Why does binarycrossentropy needs an index in a denoising autoencoder?

Hi there,

I am still somewhat a rookie in Julia and Flux and I have problem understanding what is going on when I switch between crossentropy and binarycrossentropy loss functions.

I coded the following simple denoising autoencoder:

using Flux, Random

data = rand(2000,100)
data_corrupted = copy(data)

# Corrupt data
for sample_index in 1:size(data)[2]
        # Create random indices
        rng = MersenneTwister(1234)
        indices = findall(bitrand(rng, 2000) .> 0)

                # Change values at indices to 0
                for i in 1:size(indices)[1]
                        data_corrupted[indices[i], sample_index] = 0
                end
end

# Partition into batches of 10
data = [data[:, i:min(i+10-1,size(data, 2))] for i in 1:10:size(data, 2)]
data_corrupted = [data_corrupted[:, i:min(i+10-1,size(data_corrupted, 2))] for i in 1:10:size(data_corrupted, 2)]

# Define model
encoder = Dense(2000, 50, σ)
decoder = Dense(50, 2000, σ)
m = Chain(encoder, decoder)

# Defining the loss function
loss(x, y) = Flux.crossentropy(m(x), y)

# Defining the optimiser
opt = ADAM()

# Train
Flux.train!(loss, params(m), zip(data_corrupted, data), opt)

This runs fine.

But if I then change the loss function to:

loss(x, y) = Flux.binarycrossentropy(m(x), y)

I get the following error:

ERROR: LoadError: MethodError: no method matching eps(::Array{Float32,2})
Closest candidates are:
  eps(!Matched::Dates.Time) at /buildworker/worker/package_linux64/build/usr/share/julia/stdlib/v1.4/Dates/src/types.jl:387
  eps(!Matched::Dates.Date) at /buildworker/worker/package_linux64/build/usr/share/julia/stdlib/v1.4/Dates/src/types.jl:386
  eps(!Matched::Dates.DateTime) at /buildworker/worker/package_linux64/build/usr/share/julia/stdlib/v1.4/Dates/src/types.jl:385
 ...

However if I change the loss to what has been suggested here:

loss(x, y) = Flux.binarycrossentropy(m(x)[1], y[1])

The model trains without any problem.

I have a hard time understanding why I need this indexing for the binarycrossentropy, while I do not need it for the crossentropy.
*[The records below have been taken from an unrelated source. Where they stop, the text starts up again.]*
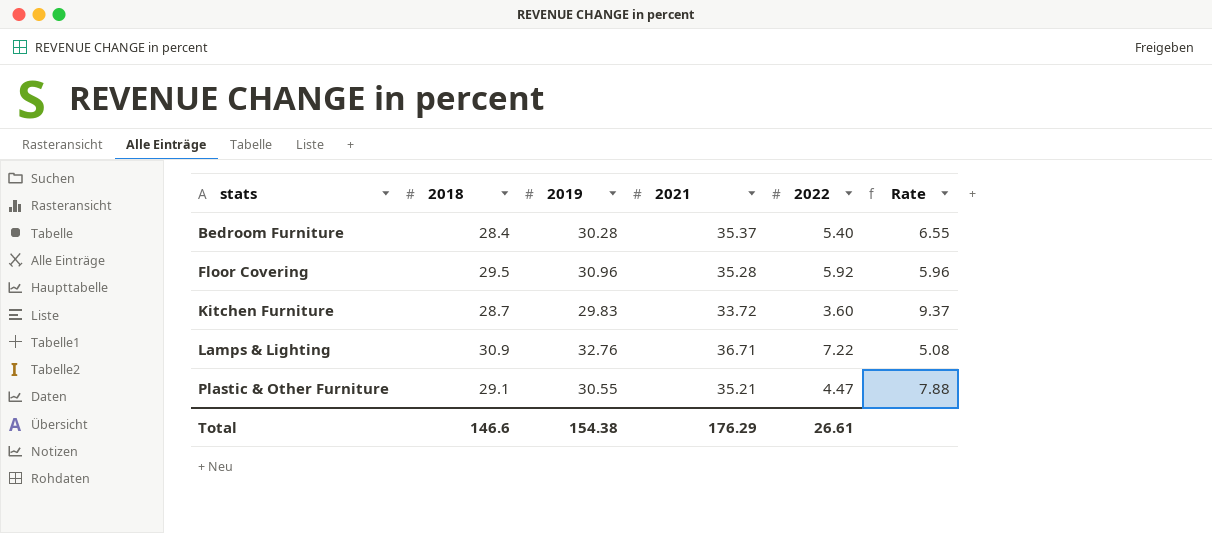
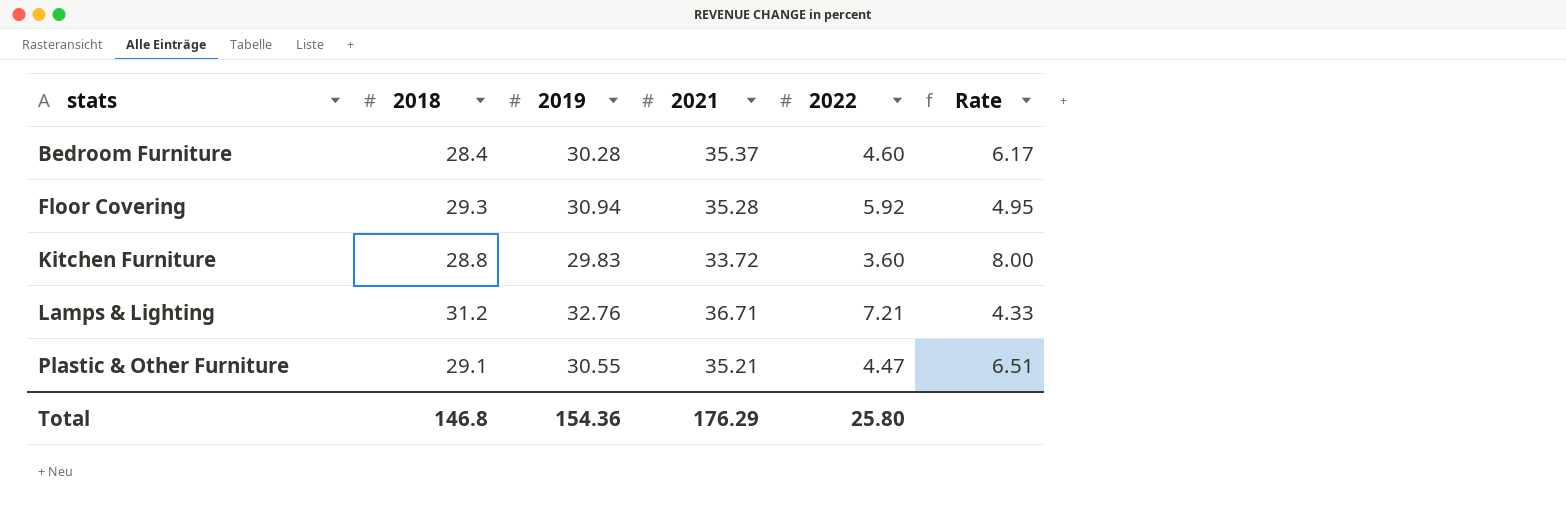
column Rate | formula: [2021] / [2022] -> [2018] / [2022]
Bedroom Furniture | 2022: 5.40 -> 4.60
Floor Covering | 2018: 29.5 -> 29.3
Floor Covering | 2019: 30.96 -> 30.94
Kitchen Furniture | 2018: 28.7 -> 28.8
Lamps & Lighting | 2018: 30.9 -> 31.2
Lamps & Lighting | 2022: 7.22 -> 7.21
Total | 2018: 146.6 -> 146.8
Total | 2019: 154.38 -> 154.36
Total | 2022: 26.61 -> 25.80

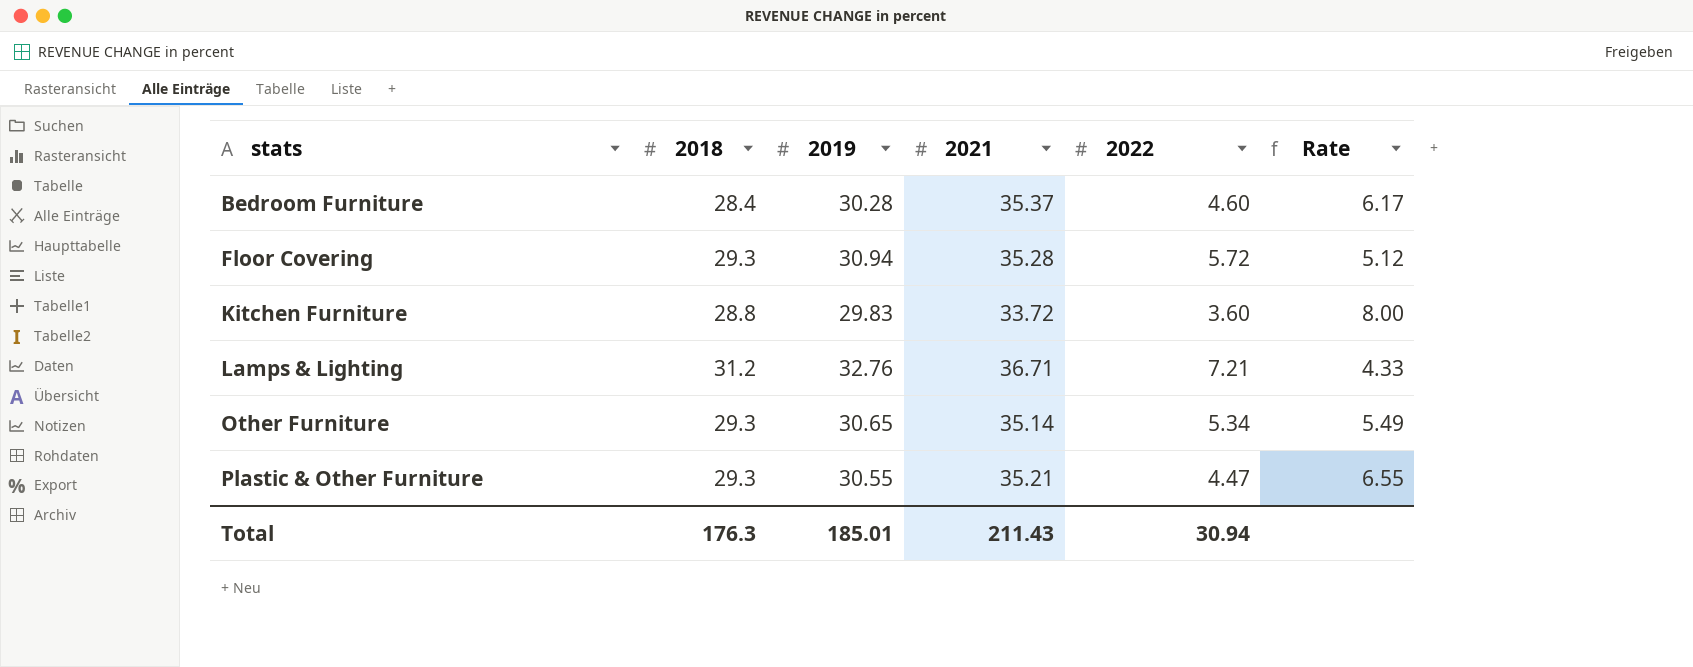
Floor Covering | 2022: 5.92 -> 5.72
Floor Covering | Rate: 4.95 -> 5.12
row Other Furniture: none -> 29.3 | 30.65 | 35.14 | 5.34 | 5.49
Plastic & Other Furniture | 2018: 29.1 -> 29.3
Plastic & Other Furniture | Rate: 6.51 -> 6.55
Total | 2018: 146.8 -> 176.3
Total | 2019: 154.36 -> 185.01
Total | 2021: 176.29 -> 211.43
Total | 2022: 25.80 -> 30.94

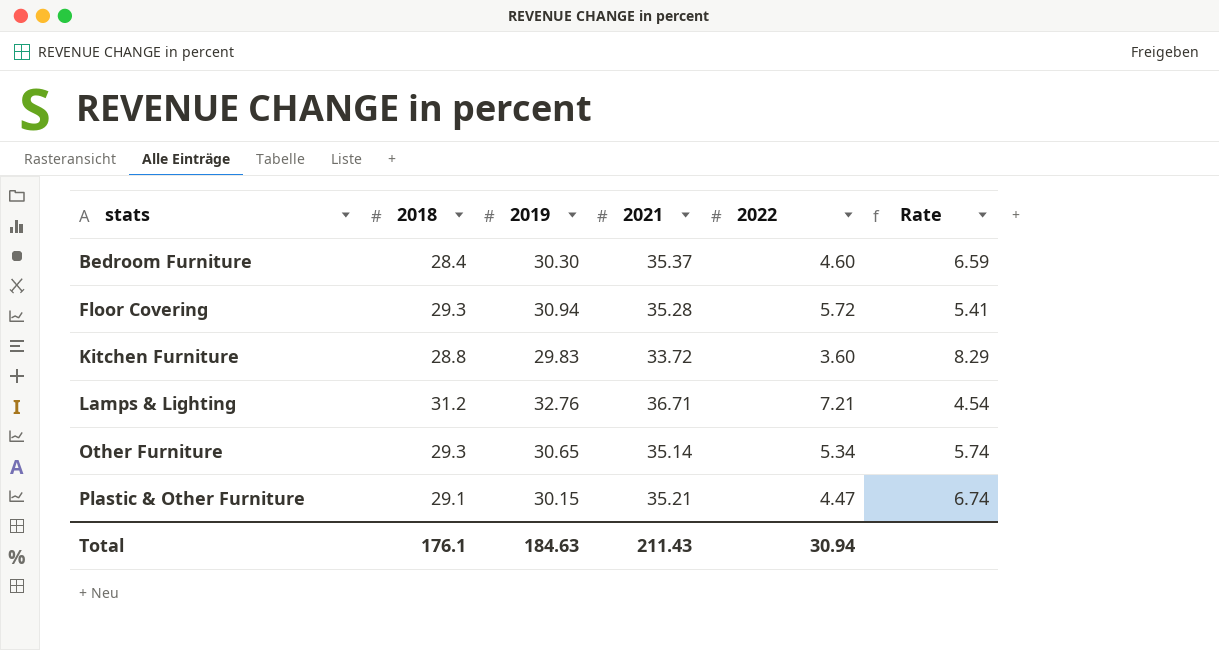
column Rate | formula: [2018] / [2022] -> [2019] / [2022]
Bedroom Furniture | 2019: 30.28 -> 30.30
Plastic & Other Furniture | 2018: 29.3 -> 29.1
Plastic & Other Furniture | 2019: 30.55 -> 30.15
Total | 2018: 176.3 -> 176.1
Total | 2019: 185.01 -> 184.63

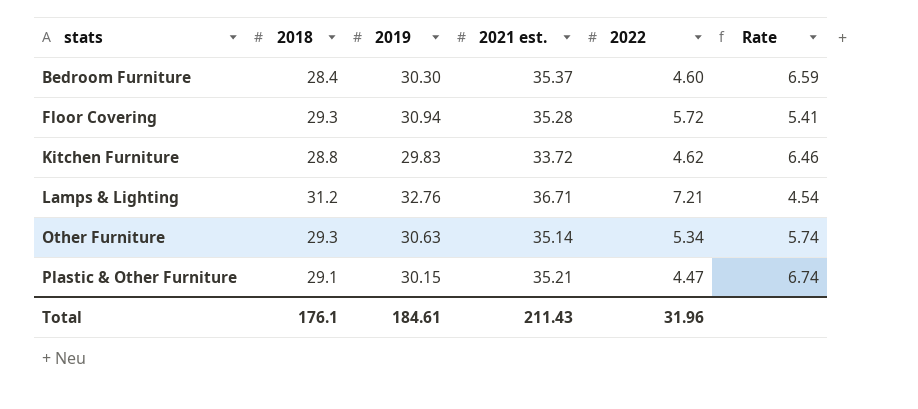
column name: 2021 -> 2021 est.
Kitchen Furniture | 2022: 3.60 -> 4.62
Kitchen Furniture | Rate: 8.29 -> 6.46
Other Furniture | 2019: 30.65 -> 30.63
Total | 2019: 184.63 -> 184.61
Total | 2022: 30.94 -> 31.96

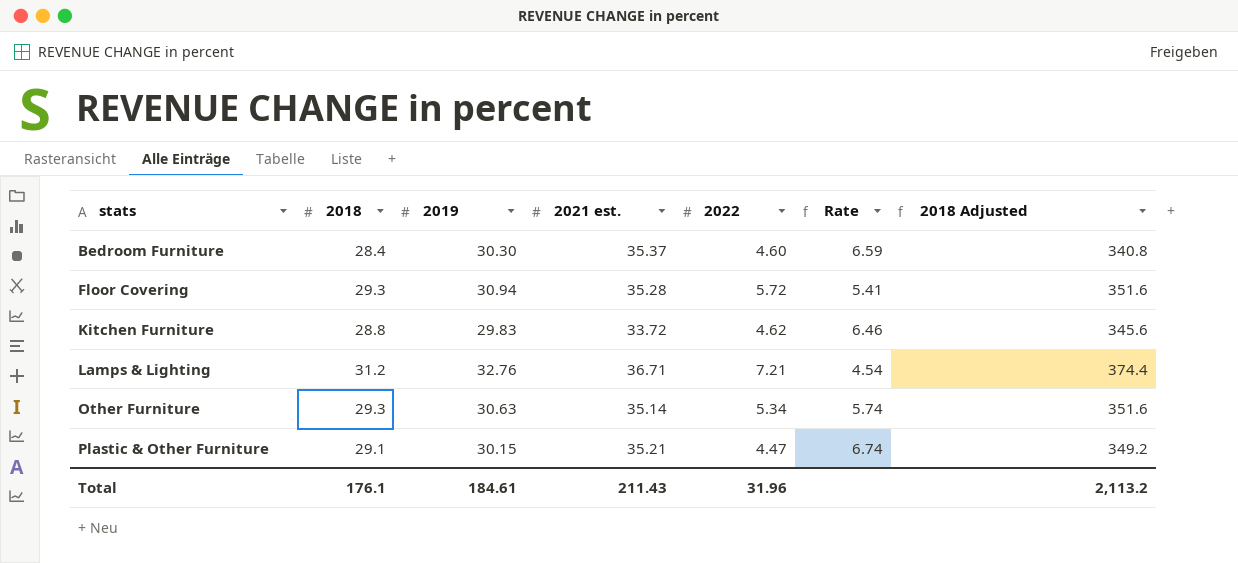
column 2018 Adjusted | formula: none -> [2018] * 12

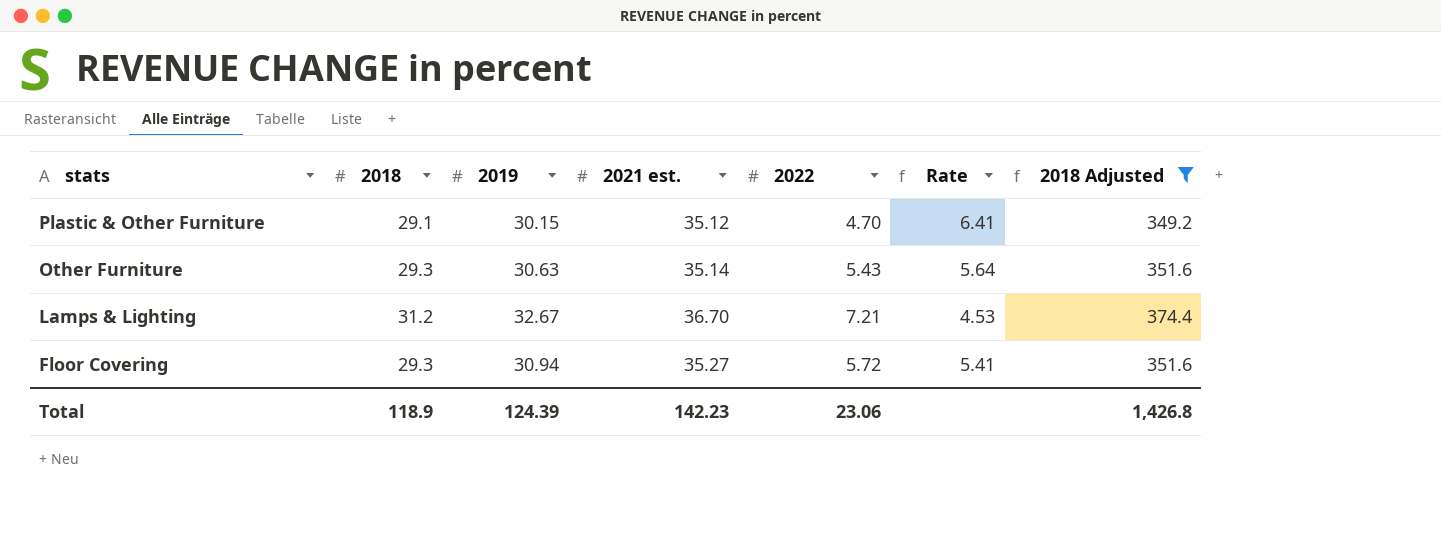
filter: none -> 2018 Adjusted >= 349.2
row order: stats ascending -> stats descending
Plastic & Other Furniture | 2021 est.: 35.21 -> 35.12
Plastic & Other Furniture | 2022: 4.47 -> 4.70
Plastic & Other Furniture | Rate: 6.74 -> 6.41
Other Furniture | 2022: 5.34 -> 5.43
Other Furniture | Rate: 5.74 -> 5.64
Lamps & Lighting | 2019: 32.76 -> 32.67
Lamps & Lighting | 2021 est.: 36.71 -> 36.70
Lamps & Lighting | Rate: 4.54 -> 4.53
Floor Covering | 2021 est.: 35.28 -> 35.27
Total | 2018: 176.1 -> 118.9
Total | 2019: 184.61 -> 124.39
Total | 2021 est.: 211.43 -> 142.23
Total | 2022: 31.96 -> 23.06
Total | 2018 Adjusted: 2,113.2 -> 1,426.8

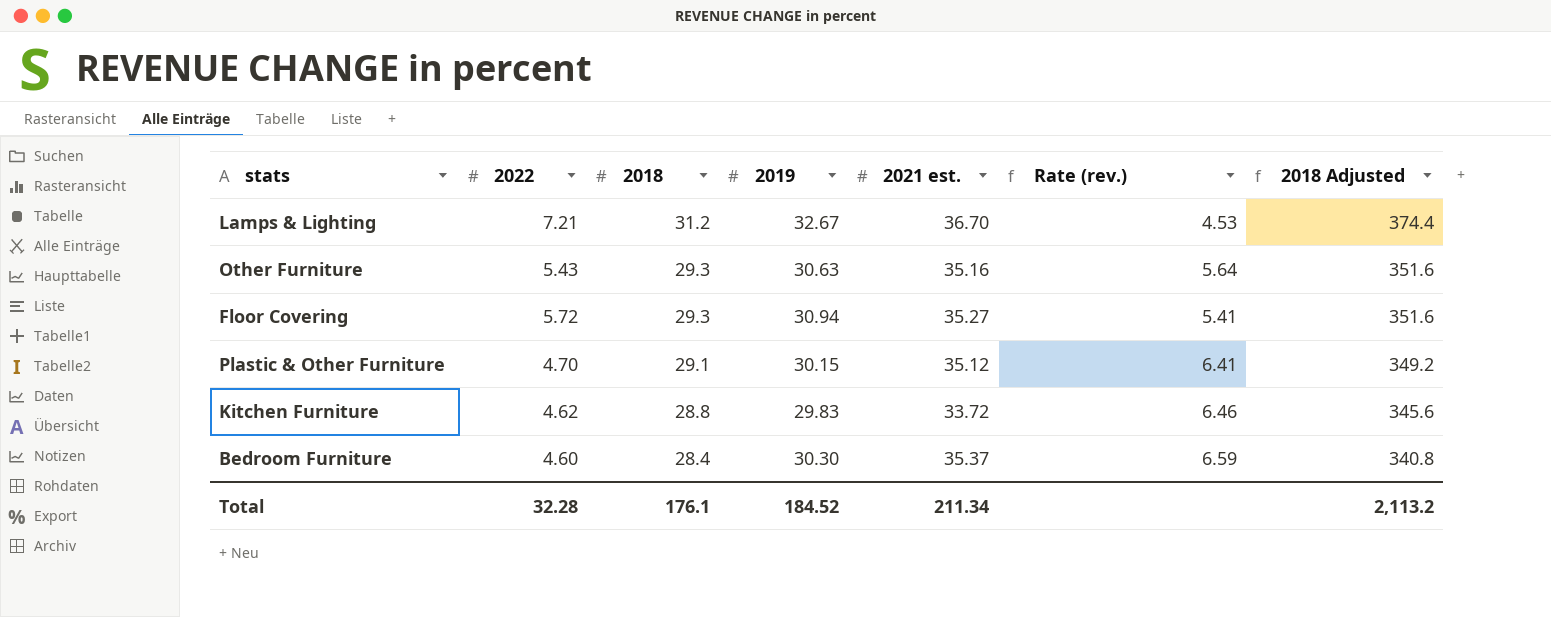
filter: 2018 Adjusted >= 349.2 -> none
row order: stats descending -> 2018 descending
column 2022 | position: 5 -> 2
column name: Rate -> Rate (rev.)
Other Furniture | 2021 est.: 35.14 -> 35.16
Total | 2022: 23.06 -> 32.28
Total | 2018: 118.9 -> 176.1
Total | 2019: 124.39 -> 184.52
Total | 2021 est.: 142.23 -> 211.34
Total | 2018 Adjusted: 1,426.8 -> 2,113.2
I understand that the eps function requires an array of dim 1, but I am confused as whether it will now calculate the loss only on the first batch instead of on all data.

Any insights are very welcome!

Many thanks,
Sander

The loss function needs to return a scalar.

From the definitions of crossentropy and binarycrossentropy, crossentropy includes a sum over the model output, while binarycrossentropy expects a scalar model output.

Try broadcasting binarycrossentropy over the output and summing like this:

loss(x, y) = sum(Flux.binarycrossentropy.(m(x), y)) 
2 Likes

That makes a whole lot of sense and works like a charm. Thank you for pointing this out to me!